**DATASET**

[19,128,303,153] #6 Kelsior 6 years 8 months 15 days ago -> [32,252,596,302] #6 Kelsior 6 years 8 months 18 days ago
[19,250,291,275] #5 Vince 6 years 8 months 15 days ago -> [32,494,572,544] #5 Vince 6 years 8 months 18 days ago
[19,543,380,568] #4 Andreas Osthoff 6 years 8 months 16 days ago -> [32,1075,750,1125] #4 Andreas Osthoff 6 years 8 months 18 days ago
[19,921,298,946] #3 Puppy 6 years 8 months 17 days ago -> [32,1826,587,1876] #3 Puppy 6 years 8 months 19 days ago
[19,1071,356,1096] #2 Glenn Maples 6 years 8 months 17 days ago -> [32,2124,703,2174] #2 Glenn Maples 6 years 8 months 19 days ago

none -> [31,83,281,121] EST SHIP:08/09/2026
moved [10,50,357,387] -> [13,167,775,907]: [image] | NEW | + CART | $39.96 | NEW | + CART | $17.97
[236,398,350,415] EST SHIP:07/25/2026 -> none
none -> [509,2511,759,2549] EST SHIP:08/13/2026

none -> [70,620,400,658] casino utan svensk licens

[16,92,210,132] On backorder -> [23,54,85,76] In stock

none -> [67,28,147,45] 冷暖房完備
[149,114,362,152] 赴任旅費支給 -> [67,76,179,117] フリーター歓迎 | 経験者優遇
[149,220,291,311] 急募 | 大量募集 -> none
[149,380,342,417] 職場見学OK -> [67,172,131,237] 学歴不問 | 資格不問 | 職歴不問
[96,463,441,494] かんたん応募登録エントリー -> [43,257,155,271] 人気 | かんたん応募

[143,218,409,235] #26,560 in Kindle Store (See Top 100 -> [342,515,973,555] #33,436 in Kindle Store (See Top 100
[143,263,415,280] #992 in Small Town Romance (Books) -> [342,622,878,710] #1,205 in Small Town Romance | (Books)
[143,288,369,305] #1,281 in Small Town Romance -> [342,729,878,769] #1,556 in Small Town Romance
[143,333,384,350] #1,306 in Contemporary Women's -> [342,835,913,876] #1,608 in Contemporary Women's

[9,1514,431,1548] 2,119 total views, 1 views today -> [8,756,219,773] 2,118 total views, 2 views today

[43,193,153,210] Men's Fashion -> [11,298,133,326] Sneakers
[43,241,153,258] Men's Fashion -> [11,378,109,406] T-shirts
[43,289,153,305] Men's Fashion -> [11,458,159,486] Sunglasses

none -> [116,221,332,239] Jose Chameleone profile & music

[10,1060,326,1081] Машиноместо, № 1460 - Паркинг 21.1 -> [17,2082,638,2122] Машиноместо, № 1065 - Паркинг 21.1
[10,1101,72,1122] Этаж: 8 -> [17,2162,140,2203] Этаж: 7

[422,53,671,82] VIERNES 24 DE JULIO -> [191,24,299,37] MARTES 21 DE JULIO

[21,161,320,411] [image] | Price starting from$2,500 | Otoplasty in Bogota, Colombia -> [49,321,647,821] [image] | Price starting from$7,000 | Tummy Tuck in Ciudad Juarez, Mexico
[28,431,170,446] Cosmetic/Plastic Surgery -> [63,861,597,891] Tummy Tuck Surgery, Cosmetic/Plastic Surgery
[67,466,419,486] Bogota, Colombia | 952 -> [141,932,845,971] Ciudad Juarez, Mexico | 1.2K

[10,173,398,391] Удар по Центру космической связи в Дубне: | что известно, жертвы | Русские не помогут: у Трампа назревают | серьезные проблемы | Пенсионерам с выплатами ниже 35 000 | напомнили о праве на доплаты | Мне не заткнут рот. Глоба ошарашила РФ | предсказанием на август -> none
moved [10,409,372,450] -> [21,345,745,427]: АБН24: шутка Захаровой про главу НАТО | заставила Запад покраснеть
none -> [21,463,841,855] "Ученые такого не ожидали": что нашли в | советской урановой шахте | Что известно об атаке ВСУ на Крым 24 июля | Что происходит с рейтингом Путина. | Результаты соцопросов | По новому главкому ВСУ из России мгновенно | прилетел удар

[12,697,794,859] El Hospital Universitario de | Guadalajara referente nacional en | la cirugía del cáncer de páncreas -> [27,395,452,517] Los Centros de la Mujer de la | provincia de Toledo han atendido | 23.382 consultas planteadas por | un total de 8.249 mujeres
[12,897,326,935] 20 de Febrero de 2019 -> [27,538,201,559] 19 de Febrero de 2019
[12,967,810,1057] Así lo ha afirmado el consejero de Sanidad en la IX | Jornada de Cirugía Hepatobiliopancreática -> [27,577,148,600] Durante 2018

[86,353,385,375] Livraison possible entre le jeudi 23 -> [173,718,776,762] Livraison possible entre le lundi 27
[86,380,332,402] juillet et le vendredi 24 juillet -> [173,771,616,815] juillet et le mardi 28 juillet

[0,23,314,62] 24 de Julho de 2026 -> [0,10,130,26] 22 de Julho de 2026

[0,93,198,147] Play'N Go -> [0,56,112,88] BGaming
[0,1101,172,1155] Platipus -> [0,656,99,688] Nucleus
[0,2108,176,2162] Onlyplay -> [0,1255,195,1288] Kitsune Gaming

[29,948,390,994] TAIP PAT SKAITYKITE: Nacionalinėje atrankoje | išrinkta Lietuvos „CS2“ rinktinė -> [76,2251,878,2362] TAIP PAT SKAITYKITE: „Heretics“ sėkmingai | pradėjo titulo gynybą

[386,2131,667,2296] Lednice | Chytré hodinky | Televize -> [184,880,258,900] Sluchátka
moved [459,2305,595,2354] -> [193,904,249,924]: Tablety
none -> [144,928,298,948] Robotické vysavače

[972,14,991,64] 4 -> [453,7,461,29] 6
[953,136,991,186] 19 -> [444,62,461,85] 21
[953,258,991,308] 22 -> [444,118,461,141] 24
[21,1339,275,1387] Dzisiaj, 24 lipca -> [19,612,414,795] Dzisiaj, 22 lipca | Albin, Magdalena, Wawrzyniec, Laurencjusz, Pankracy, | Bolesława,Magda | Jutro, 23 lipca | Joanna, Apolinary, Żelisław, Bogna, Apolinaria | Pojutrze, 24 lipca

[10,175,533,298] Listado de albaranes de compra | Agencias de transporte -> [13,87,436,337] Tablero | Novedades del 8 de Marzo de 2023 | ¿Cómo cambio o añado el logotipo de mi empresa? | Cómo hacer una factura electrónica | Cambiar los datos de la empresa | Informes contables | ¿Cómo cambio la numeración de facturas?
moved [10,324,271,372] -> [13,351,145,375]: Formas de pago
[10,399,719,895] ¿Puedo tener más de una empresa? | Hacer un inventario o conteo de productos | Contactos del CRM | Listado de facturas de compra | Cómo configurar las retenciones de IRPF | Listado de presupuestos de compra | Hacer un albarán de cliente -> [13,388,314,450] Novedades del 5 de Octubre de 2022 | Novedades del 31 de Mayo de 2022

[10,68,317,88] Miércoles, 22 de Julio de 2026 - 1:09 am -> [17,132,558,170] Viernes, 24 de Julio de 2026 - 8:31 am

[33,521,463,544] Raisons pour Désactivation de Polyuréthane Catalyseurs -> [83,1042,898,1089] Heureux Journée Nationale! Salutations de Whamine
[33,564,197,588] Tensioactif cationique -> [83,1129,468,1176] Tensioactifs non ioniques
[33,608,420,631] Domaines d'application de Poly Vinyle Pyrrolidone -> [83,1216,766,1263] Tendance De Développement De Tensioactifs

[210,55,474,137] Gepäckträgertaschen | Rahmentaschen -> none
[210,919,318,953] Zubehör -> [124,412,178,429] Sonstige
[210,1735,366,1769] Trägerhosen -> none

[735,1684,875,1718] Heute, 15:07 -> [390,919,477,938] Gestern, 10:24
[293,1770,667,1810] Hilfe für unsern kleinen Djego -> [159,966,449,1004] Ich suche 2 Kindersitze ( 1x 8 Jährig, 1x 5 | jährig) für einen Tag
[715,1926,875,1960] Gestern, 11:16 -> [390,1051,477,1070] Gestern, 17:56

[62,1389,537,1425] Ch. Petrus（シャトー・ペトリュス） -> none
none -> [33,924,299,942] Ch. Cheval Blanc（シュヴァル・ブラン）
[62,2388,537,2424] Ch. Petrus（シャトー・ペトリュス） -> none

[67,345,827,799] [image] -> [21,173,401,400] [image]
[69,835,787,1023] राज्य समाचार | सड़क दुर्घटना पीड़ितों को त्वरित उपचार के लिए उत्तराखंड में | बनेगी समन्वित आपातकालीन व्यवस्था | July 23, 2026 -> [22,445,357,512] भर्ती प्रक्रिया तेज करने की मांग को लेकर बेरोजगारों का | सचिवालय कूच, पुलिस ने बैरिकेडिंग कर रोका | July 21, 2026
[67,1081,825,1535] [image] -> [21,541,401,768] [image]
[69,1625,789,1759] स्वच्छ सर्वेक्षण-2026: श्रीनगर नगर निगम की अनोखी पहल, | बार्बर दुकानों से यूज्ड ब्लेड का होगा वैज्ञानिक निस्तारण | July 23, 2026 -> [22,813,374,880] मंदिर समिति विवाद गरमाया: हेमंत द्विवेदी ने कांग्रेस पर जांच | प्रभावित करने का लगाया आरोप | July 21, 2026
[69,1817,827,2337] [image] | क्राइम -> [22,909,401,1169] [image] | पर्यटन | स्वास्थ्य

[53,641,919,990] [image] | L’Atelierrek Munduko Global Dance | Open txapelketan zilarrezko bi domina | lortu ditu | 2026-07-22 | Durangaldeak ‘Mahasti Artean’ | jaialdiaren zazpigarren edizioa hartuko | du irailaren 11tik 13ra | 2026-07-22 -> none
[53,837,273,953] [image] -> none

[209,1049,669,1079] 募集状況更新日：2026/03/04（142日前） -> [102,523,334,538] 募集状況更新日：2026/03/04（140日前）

**PROMPT**
Only the lines above from the line containing "[33,564,197,588] Tensioactif cationique" through the line containing "[69,1817,827,2337] [image] |" should be retyped, exactly and with both ends included.

**EXPECTED ANSWER**
[33,564,197,588] Tensioactif cationique -> [83,1129,468,1176] Tensioactifs non ioniques
[33,608,420,631] Domaines d'application de Poly Vinyle Pyrrolidone -> [83,1216,766,1263] Tendance De Développement De Tensioactifs

[210,55,474,137] Gepäckträgertaschen | Rahmentaschen -> none
[210,919,318,953] Zubehör -> [124,412,178,429] Sonstige
[210,1735,366,1769] Trägerhosen -> none

[735,1684,875,1718] Heute, 15:07 -> [390,919,477,938] Gestern, 10:24
[293,1770,667,1810] Hilfe für unsern kleinen Djego -> [159,966,449,1004] Ich suche 2 Kindersitze ( 1x 8 Jährig, 1x 5 | jährig) für einen Tag
[715,1926,875,1960] Gestern, 11:16 -> [390,1051,477,1070] Gestern, 17:56

[62,1389,537,1425] Ch. Petrus（シャトー・ペトリュス） -> none
none -> [33,924,299,942] Ch. Cheval Blanc（シュヴァル・ブラン）
[62,2388,537,2424] Ch. Petrus（シャトー・ペトリュス） -> none

[67,345,827,799] [image] -> [21,173,401,400] [image]
[69,835,787,1023] राज्य समाचार | सड़क दुर्घटना पीड़ितों को त्वरित उपचार के लिए उत्तराखंड में | बनेगी समन्वित आपातकालीन व्यवस्था | July 23, 2026 -> [22,445,357,512] भर्ती प्रक्रिया तेज करने की मांग को लेकर बेरोजगारों का | सचिवालय कूच, पुलिस ने बैरिकेडिंग कर रोका | July 21, 2026
[67,1081,825,1535] [image] -> [21,541,401,768] [image]
[69,1625,789,1759] स्वच्छ सर्वेक्षण-2026: श्रीनगर नगर निगम की अनोखी पहल, | बार्बर दुकानों से यूज्ड ब्लेड का होगा वैज्ञानिक निस्तारण | July 23, 2026 -> [22,813,374,880] मंदिर समिति विवाद गरमाया: हेमंत द्विवेदी ने कांग्रेस पर जांच | प्रभावित करने का लगाया आरोप | July 21, 2026
[69,1817,827,2337] [image] | क्राइम -> [22,909,401,1169] [image] | पर्यटन | स्वास्थ्य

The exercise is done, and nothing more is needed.